* **EXERCISE DATA**
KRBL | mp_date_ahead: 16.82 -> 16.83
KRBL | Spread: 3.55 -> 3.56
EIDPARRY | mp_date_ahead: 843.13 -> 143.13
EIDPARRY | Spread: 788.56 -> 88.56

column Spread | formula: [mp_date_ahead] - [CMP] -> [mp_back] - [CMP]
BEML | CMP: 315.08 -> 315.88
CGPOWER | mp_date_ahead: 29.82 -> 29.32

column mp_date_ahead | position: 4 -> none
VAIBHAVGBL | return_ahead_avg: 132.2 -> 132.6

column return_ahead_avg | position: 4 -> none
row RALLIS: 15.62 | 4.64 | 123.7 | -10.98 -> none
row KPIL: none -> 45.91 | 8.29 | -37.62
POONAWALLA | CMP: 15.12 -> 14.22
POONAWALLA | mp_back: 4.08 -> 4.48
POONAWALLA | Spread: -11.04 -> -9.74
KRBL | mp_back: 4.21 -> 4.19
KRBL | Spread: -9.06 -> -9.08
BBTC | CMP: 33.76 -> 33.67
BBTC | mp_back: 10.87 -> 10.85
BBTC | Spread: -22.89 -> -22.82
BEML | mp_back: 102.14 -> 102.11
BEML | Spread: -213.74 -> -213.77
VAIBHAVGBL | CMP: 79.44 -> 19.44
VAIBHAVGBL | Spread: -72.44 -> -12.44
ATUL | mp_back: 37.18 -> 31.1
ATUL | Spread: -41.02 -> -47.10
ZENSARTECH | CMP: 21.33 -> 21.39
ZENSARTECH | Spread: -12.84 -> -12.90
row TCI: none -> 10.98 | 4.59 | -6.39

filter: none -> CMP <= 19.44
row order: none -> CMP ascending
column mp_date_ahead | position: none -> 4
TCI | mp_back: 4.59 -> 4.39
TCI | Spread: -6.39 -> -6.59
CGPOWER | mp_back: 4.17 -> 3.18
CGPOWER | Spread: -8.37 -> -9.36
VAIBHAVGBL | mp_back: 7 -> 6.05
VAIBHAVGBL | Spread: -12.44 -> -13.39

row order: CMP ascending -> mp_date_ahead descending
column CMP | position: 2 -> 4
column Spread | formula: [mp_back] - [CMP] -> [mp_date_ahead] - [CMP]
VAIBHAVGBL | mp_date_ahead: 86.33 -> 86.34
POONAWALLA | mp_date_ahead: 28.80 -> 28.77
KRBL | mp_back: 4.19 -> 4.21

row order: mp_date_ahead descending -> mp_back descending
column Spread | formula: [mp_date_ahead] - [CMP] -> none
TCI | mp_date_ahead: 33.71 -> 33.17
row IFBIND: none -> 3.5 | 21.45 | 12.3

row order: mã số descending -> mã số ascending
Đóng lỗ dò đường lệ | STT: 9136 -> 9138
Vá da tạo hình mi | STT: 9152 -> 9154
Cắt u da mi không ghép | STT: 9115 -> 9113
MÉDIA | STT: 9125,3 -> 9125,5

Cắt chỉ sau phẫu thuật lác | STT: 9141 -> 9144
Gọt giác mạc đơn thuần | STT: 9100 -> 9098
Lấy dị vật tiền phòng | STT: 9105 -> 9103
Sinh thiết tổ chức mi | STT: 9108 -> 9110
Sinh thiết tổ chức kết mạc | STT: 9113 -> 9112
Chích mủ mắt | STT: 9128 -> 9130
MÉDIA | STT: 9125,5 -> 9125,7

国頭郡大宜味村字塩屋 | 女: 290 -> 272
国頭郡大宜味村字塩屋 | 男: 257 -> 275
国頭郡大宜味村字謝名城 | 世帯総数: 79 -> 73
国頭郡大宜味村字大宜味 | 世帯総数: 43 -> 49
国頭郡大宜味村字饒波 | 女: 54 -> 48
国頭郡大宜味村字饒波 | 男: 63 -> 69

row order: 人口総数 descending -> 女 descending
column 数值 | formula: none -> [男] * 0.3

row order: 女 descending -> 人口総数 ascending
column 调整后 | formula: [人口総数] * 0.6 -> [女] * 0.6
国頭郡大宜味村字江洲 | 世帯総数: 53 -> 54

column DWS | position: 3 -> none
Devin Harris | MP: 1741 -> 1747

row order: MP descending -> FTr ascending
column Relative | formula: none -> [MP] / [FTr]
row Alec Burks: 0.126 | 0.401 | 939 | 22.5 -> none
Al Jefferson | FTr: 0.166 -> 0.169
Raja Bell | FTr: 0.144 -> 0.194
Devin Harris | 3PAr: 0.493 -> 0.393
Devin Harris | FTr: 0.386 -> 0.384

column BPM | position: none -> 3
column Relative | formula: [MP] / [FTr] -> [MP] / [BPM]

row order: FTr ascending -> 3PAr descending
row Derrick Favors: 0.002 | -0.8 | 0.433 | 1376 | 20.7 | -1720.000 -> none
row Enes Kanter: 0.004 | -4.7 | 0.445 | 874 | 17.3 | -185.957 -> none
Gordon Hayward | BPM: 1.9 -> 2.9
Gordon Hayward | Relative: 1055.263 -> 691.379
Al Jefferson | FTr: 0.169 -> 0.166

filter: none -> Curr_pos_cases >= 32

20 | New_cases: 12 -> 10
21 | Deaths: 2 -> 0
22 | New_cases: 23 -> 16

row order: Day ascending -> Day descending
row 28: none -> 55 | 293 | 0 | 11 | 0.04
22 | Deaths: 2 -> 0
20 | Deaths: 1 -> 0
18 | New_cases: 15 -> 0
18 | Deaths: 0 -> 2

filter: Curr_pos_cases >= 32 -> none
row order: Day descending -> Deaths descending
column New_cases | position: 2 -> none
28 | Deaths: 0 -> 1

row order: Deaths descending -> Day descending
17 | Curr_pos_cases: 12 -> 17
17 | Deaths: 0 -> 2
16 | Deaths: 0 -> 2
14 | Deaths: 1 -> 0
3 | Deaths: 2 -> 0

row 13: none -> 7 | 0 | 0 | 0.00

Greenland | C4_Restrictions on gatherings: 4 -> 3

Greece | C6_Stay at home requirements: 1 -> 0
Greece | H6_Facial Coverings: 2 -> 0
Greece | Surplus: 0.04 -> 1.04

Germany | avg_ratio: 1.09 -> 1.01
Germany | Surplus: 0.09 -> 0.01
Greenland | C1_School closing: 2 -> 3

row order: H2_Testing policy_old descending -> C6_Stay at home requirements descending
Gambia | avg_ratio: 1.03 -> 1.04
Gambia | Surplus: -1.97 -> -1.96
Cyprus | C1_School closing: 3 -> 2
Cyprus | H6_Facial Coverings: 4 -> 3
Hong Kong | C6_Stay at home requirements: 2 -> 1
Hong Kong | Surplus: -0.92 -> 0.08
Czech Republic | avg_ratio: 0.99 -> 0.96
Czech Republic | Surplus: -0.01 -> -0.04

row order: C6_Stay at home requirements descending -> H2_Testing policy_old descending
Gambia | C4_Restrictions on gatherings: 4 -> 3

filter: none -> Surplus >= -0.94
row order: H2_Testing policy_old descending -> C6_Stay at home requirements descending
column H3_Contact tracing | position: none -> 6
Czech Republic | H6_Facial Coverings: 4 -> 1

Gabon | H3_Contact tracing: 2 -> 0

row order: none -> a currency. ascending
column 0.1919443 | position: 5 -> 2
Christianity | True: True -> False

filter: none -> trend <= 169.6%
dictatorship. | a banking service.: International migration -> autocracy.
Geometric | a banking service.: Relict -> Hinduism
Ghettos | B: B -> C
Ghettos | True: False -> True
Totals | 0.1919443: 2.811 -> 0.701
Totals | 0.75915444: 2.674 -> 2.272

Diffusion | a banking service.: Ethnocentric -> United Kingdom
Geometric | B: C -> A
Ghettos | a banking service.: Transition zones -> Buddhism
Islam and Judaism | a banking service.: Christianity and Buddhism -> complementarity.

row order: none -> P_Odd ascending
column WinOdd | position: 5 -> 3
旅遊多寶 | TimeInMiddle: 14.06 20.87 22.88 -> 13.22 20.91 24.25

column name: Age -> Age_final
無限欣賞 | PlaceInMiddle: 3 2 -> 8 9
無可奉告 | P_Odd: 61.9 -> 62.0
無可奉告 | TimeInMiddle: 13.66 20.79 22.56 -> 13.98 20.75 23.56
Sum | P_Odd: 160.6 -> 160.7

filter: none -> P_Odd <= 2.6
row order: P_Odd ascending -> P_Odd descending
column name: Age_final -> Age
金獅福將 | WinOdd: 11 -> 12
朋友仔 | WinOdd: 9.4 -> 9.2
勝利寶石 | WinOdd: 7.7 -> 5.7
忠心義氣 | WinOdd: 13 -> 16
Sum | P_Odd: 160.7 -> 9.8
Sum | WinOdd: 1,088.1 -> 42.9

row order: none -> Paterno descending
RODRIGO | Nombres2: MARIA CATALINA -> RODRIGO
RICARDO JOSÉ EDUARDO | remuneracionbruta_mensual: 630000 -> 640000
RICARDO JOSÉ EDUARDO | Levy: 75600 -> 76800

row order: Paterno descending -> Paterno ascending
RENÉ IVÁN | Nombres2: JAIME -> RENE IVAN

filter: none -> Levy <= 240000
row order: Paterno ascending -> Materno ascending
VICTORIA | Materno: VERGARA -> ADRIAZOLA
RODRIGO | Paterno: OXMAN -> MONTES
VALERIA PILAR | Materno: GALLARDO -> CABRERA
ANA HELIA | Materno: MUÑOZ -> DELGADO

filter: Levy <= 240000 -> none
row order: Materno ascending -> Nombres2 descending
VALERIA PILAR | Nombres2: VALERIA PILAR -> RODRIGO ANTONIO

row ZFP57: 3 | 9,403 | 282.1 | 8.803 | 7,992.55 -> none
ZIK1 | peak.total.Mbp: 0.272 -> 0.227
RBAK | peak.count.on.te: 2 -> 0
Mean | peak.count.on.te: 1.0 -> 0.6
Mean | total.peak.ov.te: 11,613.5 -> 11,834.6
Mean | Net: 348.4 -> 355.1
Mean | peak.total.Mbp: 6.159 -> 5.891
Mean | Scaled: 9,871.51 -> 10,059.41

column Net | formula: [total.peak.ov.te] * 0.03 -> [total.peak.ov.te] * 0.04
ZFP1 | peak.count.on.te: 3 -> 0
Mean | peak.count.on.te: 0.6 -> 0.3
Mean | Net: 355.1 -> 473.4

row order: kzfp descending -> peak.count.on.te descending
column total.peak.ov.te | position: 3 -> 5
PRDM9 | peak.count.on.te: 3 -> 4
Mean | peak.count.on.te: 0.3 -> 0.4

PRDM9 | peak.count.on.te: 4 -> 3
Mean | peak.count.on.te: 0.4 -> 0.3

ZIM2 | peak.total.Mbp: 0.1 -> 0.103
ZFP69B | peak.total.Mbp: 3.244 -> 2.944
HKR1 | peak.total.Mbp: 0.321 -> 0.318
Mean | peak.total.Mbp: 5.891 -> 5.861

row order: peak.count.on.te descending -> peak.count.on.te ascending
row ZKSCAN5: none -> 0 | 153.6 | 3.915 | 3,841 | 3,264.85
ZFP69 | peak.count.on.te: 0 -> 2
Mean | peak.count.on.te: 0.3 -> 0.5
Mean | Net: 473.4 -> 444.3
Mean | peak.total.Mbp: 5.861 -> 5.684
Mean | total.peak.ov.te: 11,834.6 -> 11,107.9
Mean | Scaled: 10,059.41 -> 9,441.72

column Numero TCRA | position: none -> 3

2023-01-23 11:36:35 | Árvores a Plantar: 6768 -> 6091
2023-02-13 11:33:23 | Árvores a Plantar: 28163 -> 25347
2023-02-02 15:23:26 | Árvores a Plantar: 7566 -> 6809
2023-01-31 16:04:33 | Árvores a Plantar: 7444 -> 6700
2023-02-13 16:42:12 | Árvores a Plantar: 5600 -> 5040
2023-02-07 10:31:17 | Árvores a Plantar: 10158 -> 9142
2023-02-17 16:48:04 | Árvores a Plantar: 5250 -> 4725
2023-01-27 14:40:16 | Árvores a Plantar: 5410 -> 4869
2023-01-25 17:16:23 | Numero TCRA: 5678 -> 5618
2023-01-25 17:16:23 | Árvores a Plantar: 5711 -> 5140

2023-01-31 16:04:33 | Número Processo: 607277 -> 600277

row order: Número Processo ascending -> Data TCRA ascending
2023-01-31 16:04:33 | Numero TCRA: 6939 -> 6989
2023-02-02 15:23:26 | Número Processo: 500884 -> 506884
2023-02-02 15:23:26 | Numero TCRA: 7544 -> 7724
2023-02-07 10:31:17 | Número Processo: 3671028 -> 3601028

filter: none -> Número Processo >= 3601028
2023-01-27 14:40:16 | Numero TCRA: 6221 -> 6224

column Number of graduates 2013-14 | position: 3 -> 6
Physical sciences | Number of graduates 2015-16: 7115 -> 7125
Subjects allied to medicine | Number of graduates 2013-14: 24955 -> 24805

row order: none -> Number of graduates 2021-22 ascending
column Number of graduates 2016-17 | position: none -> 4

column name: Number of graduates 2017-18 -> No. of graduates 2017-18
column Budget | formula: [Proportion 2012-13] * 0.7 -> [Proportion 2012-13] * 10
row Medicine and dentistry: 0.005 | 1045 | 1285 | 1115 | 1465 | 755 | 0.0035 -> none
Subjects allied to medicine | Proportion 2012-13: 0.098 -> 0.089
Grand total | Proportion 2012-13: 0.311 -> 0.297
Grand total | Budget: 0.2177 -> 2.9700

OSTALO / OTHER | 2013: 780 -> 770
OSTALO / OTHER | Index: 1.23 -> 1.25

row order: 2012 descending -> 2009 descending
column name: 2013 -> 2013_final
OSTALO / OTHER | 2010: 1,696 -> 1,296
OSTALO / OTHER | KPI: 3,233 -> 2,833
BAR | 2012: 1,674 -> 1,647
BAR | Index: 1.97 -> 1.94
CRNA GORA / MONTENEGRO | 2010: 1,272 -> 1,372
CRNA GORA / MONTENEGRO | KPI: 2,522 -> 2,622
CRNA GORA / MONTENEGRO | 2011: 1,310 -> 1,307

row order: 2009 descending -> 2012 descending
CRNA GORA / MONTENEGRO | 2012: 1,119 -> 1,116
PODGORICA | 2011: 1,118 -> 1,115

* **TASK PROMPT**
Search the data for the string "home". List each line that has it.

* **EXERCISE RESULT**
Greece | C6_Stay at home requirements: 1 -> 0
row order: H2_Testing policy_old descending -> C6_Stay at home requirements descending
Hong Kong | C6_Stay at home requirements: 2 -> 1
row order: C6_Stay at home requirements descending -> H2_Testing policy_old descending
row order: H2_Testing policy_old descending -> C6_Stay at home requirements descending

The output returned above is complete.